Com o terceiro empate por 0 a 0 seguido em casa, agora contra a Colômbia, a seleção já está há um ano sem marcar gols diante da sua torcida. Kaká demonstrou irritação com o desempenho. “Esta situação não é legal. O Brasil tinha que ter três pontos garantidos jogando em casa, até mesmo para acelerar nossa classificação para o Mundial”, reclamou o meia do Milan, que não esteve presente nos empates com Argentina e Bolívia.
Parte da torcida poupou Kaká de críticas no Maracanã, embora o melhor jogador do mundo de acordo com a Fifa fosse apático como seus companheiros. “Jogar em casa é uma responsabilidade muito grande e temos que gostar disso, mas estamos enfrentando dificuldades.
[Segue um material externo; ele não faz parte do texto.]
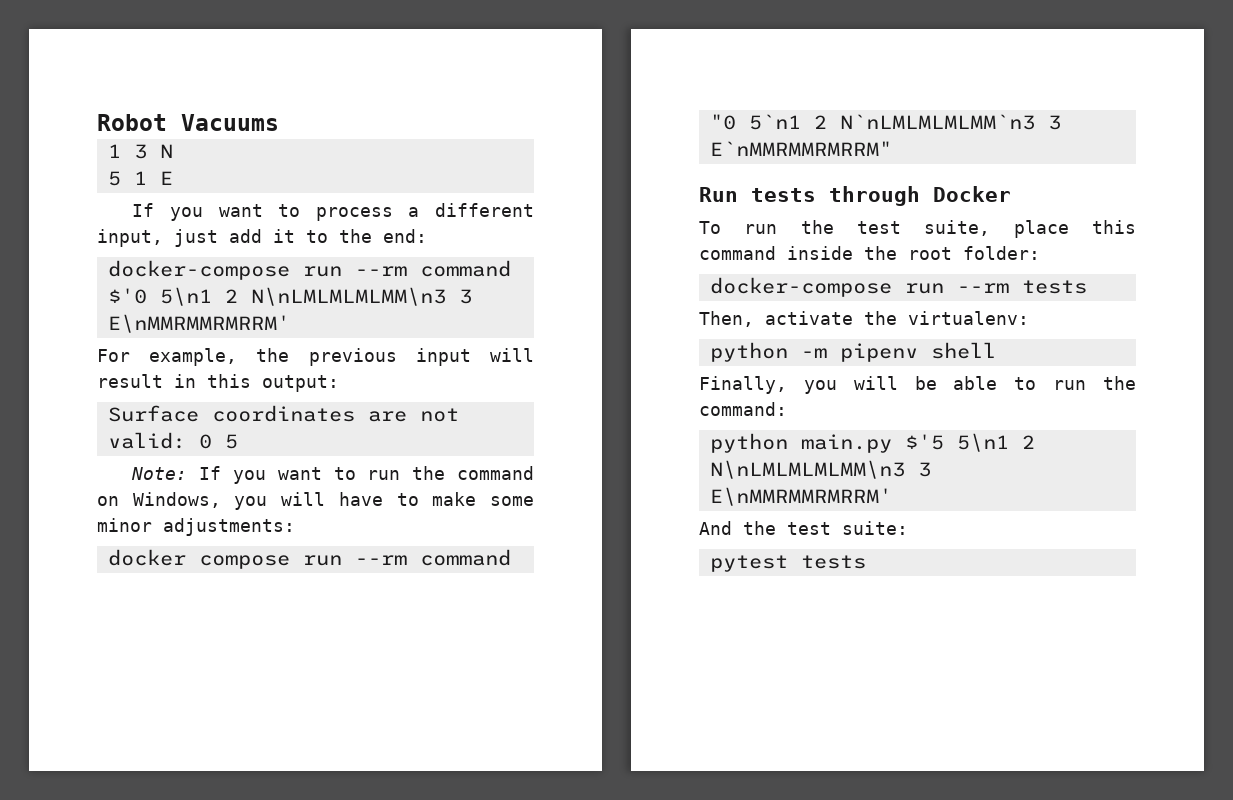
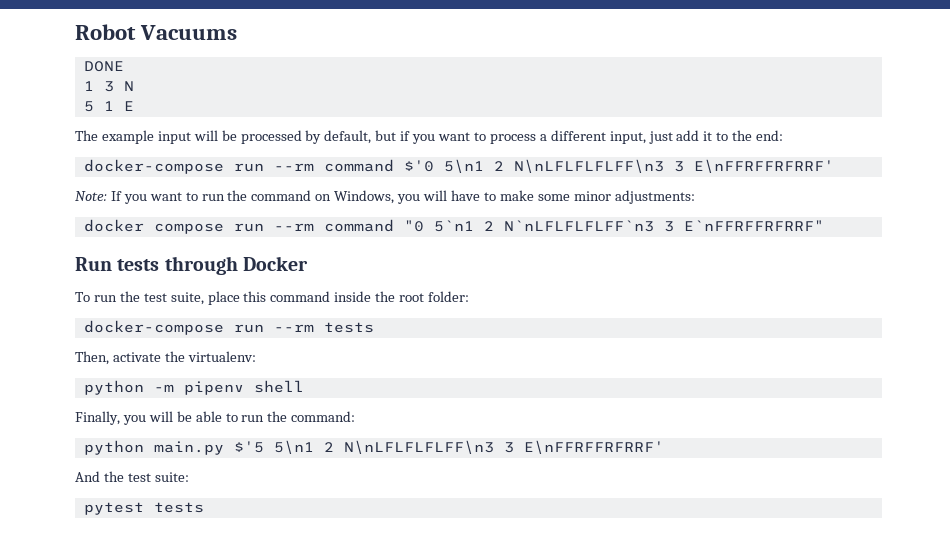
+ DONE
- If you want to process a different input, just add it to the end:
+ The example input will be processed by default, but if you want to process a different input, just add it to the end:
- docker-compose run --rm command $'0 5\n1 2 N\nLMLMLMLMM\n3 3 E\nMMRMMRMRRM'
- For example, the previous input will result in this output:
- Surface coordinates are not valid: 0 5
+ docker-compose run --rm command $'0 5\n1 2 N\nLFLFLFLFF\n3 3 E\nFFRFFRFRRF'
- docker compose run --rm command "0 5`n1 2 N`nLMLMLMLMM`n3 3 E`nMMRMMRMRRM"
+ docker compose run --rm command "0 5`n1 2 N`nLFLFLFLFF`n3 3 E`nFFRFFRFRRF"
- python main.py $'5 5\n1 2 N\nLMLMLMLMM\n3 3 E\nMMRMMRMRRM'
+ python main.py $'5 5\n1 2 N\nLFLFLFLFF\n3 3 E\nFFRFFRFRRF'

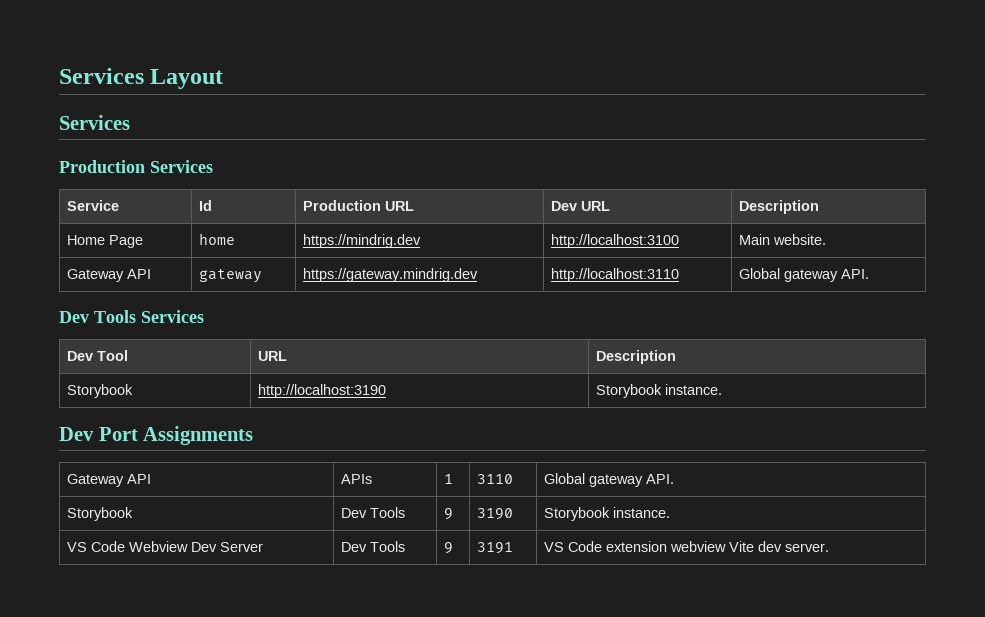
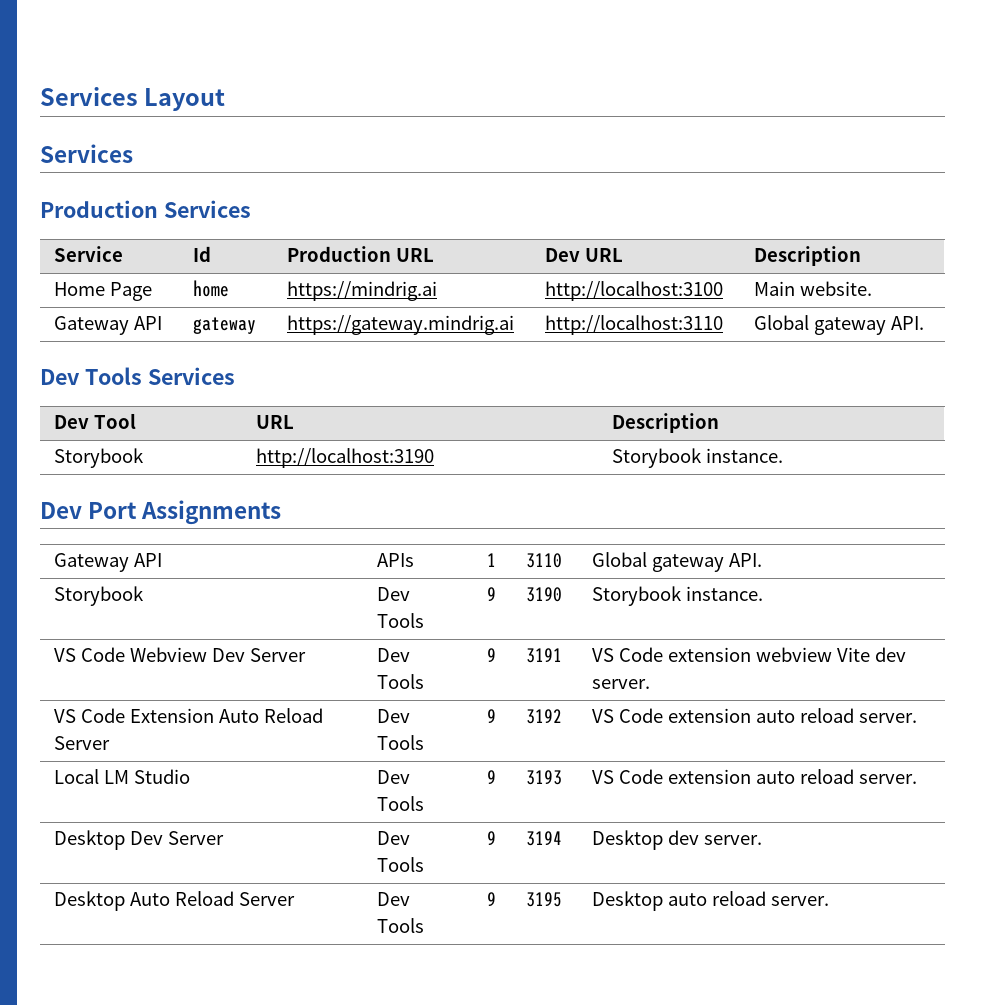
- Home Page | home | https://mindrig.dev | http://localhost:3100 | Main website.
+ Home Page | home | https://mindrig.ai | http://localhost:3100 | Main website.
- Gateway API | gateway | https://gateway.mindrig.dev | http://localhost:3110 | Global gateway API.
+ Gateway API | gateway | https://gateway.mindrig.ai | http://localhost:3110 | Global gateway API.
+ VS Code Extension Auto Reload Server | Dev Tools | 9 | 3192 | VS Code extension auto reload server.
+ Local LM Studio | Dev Tools | 9 | 3193 | VS Code extension auto reload server.
+ Desktop Dev Server | Dev Tools | 9 | 3194 | Desktop dev server.
+ Desktop Auto Reload Server | Dev Tools | 9 | 3195 | Desktop auto reload server.

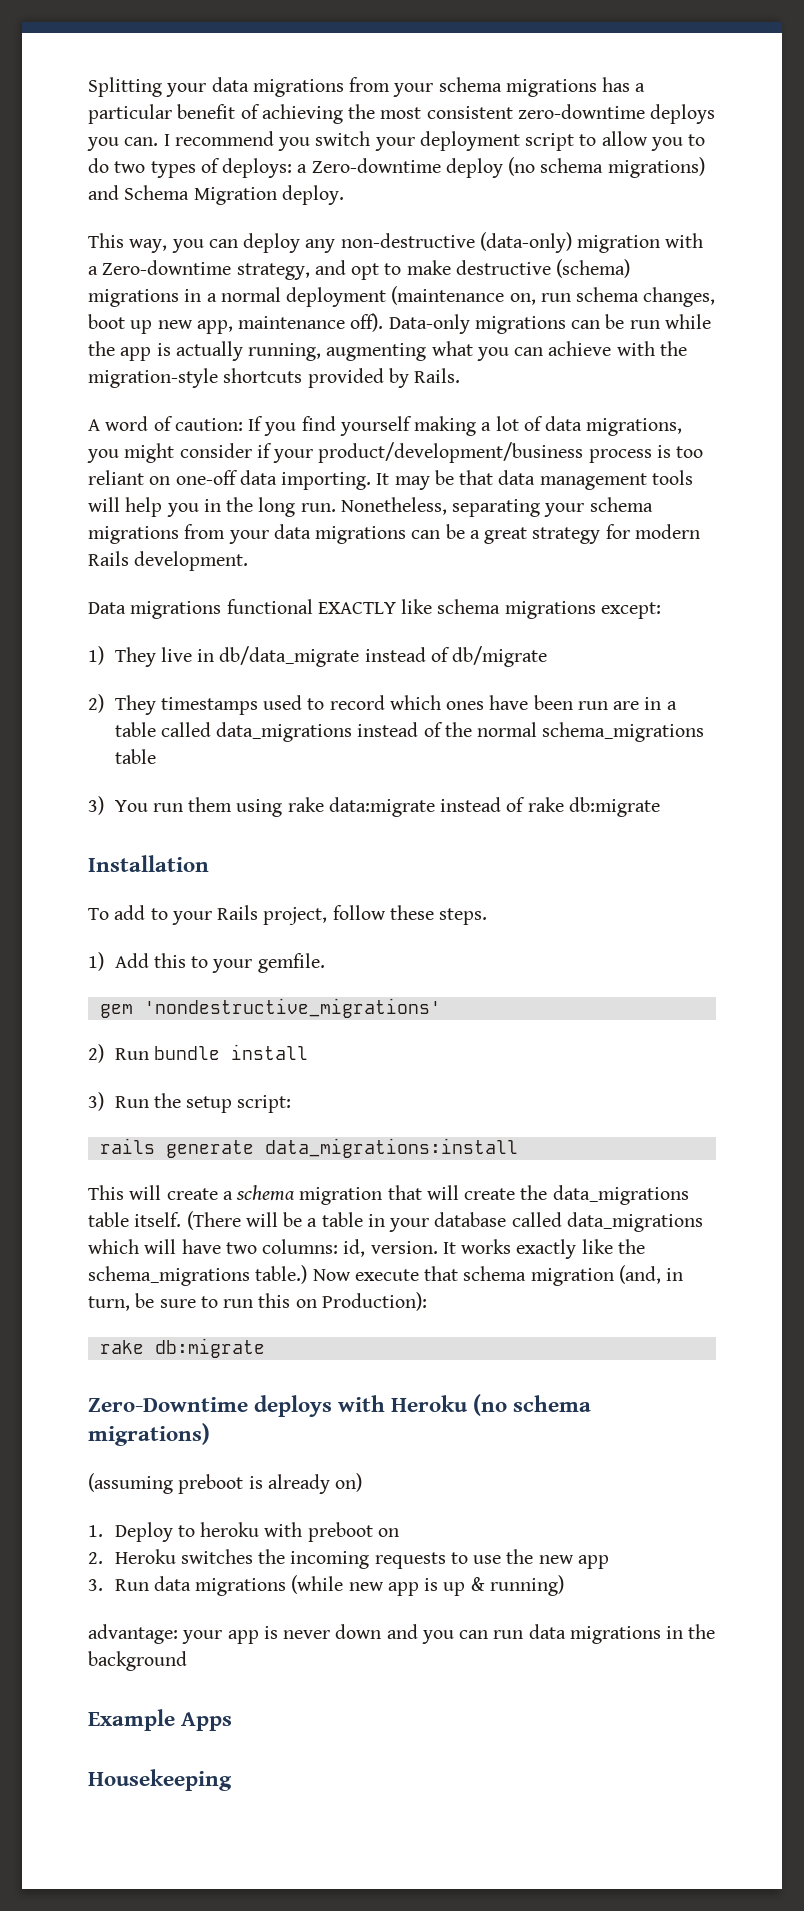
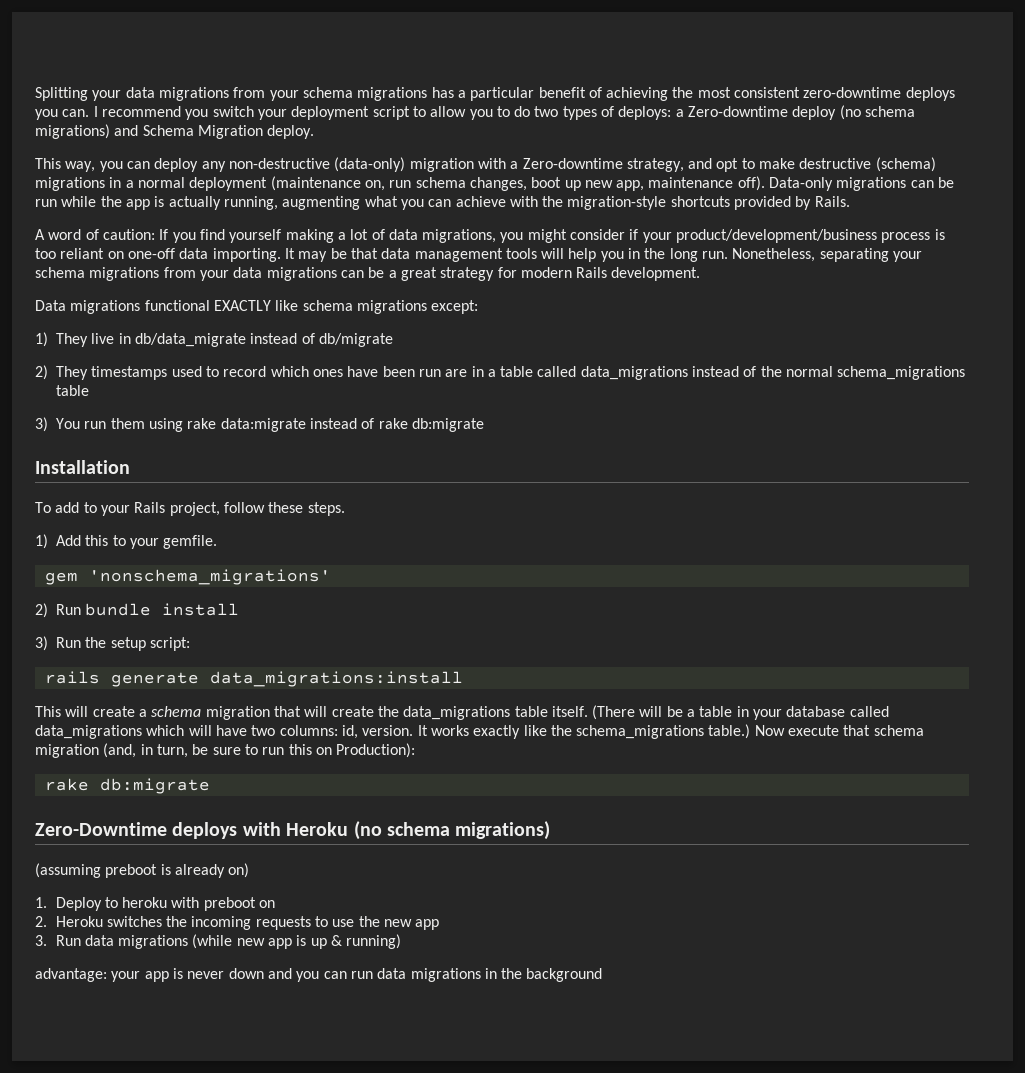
- gem 'nondestructive_migrations'
+ gem 'nonschema_migrations'
- Example Apps
- Housekeeping

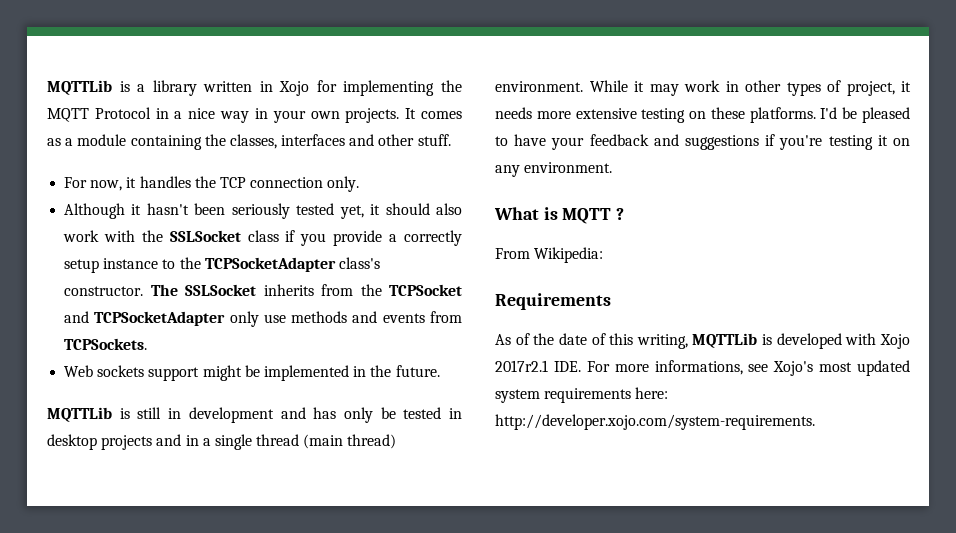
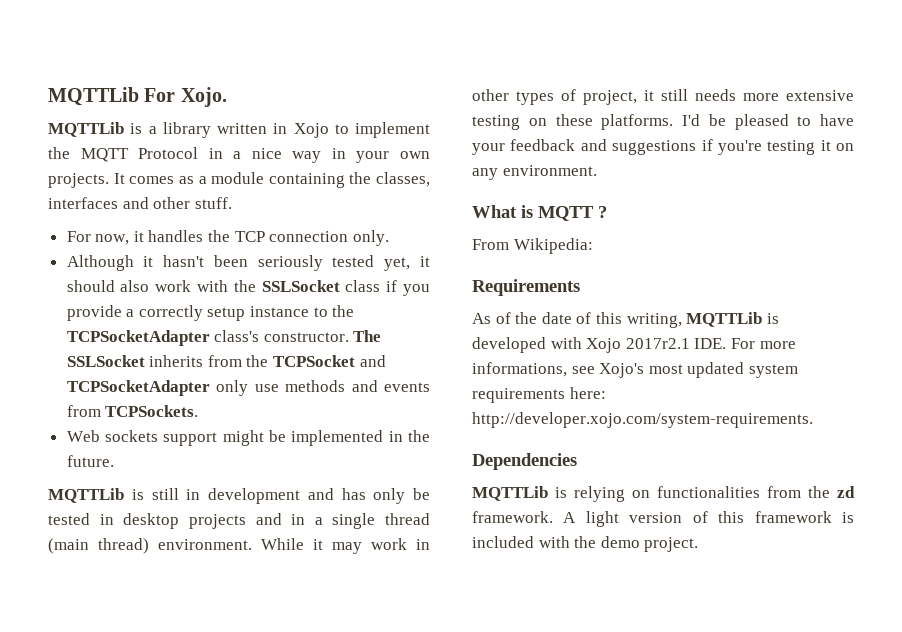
- MQTTLib is a library written in Xojo for implementing the MQTT Protocol in a nice way in your own projects.
+ MQTTLib For Xojo.
+ MQTTLib is a library written in Xojo to implement the MQTT Protocol in a nice way in your own projects.
- While it may work in other types of project, it needs more extensive testing on these platforms.
+ While it may work in other types of project, it still needs more extensive testing on these platforms.
+ Dependencies
+ MQTTLib is relying on functionalities from the zd framework. A light version of this framework is included with the demo project.

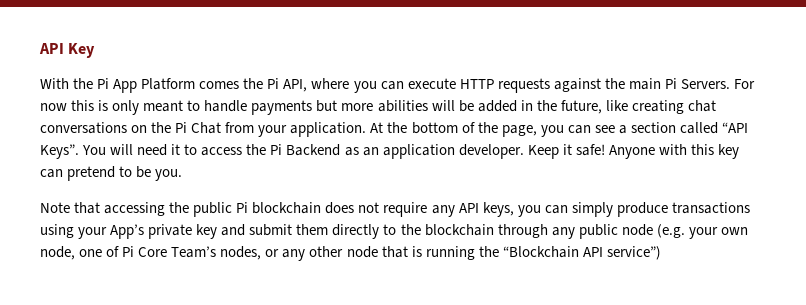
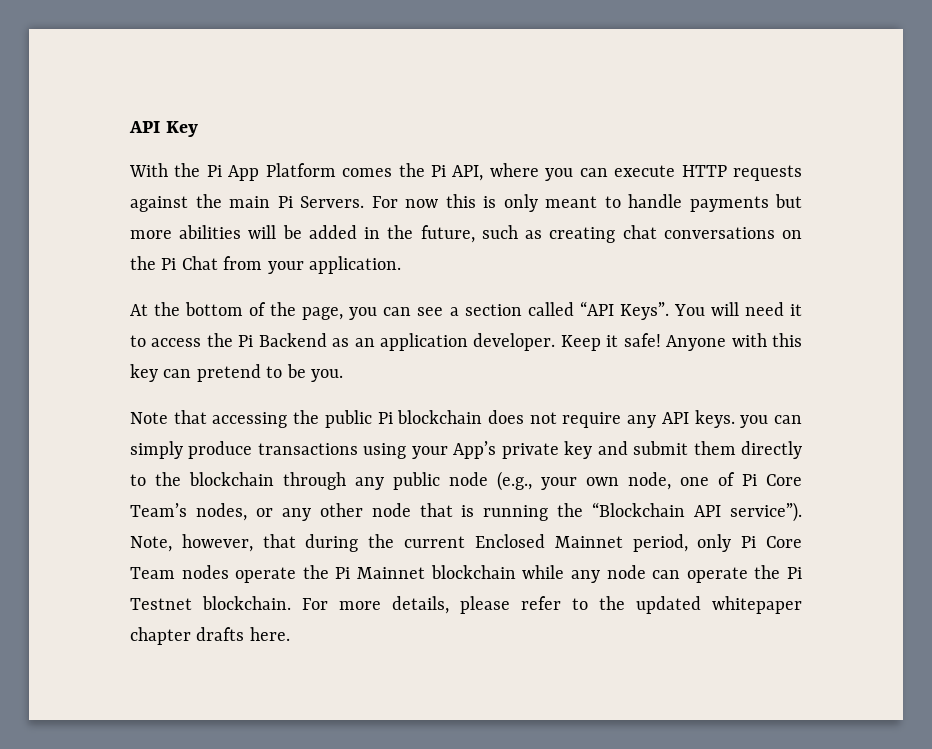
- For now this is only meant to handle payments but more abilities will be added in the future, like creating chat conversations on the Pi Chat from your application. At the bottom of the page, you can see a section called “API Keys”.
+ For now this is only meant to handle payments but more abilities will be added in the future, such as creating chat conversations on the Pi Chat from your application.
+ At the bottom of the page, you can see a section called “API Keys”.
- Note that accessing the public Pi blockchain does not require any API keys, you can simply produce transactions using your App’s private key and submit them directly to the blockchain through any public node (e.g. your own node, one of Pi Core Team’s nodes, or any other node that is running the “Blockchain API service”)
+ Note that accessing the public Pi blockchain does not require any API keys. you can simply produce transactions using your App’s private key and submit them directly to the blockchain through any public node (e.g., your own node, one of Pi Core Team’s nodes, or any other node that is running the “Blockchain API service”). Note, however, that during the current Enclosed Mainnet period, only Pi Core Team nodes operate the Pi Mainnet blockchain while any node can operate the Pi Testnet blockchain. For more details, please refer to the updated whitepaper chapter drafts here.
Não gosto de ter o meu nome gritado em um jogo como esse”, discursou.
Rival de Kaká no futebol italiano, o meia Mancini defendeu a atuação da seleção brasileira. “Não fomos covardes. Criamos poucas jogadas, mas criamos. O trabalho está sendo feito. Esperamos melhorá-lo”, afirmou o jogador da Internazionale.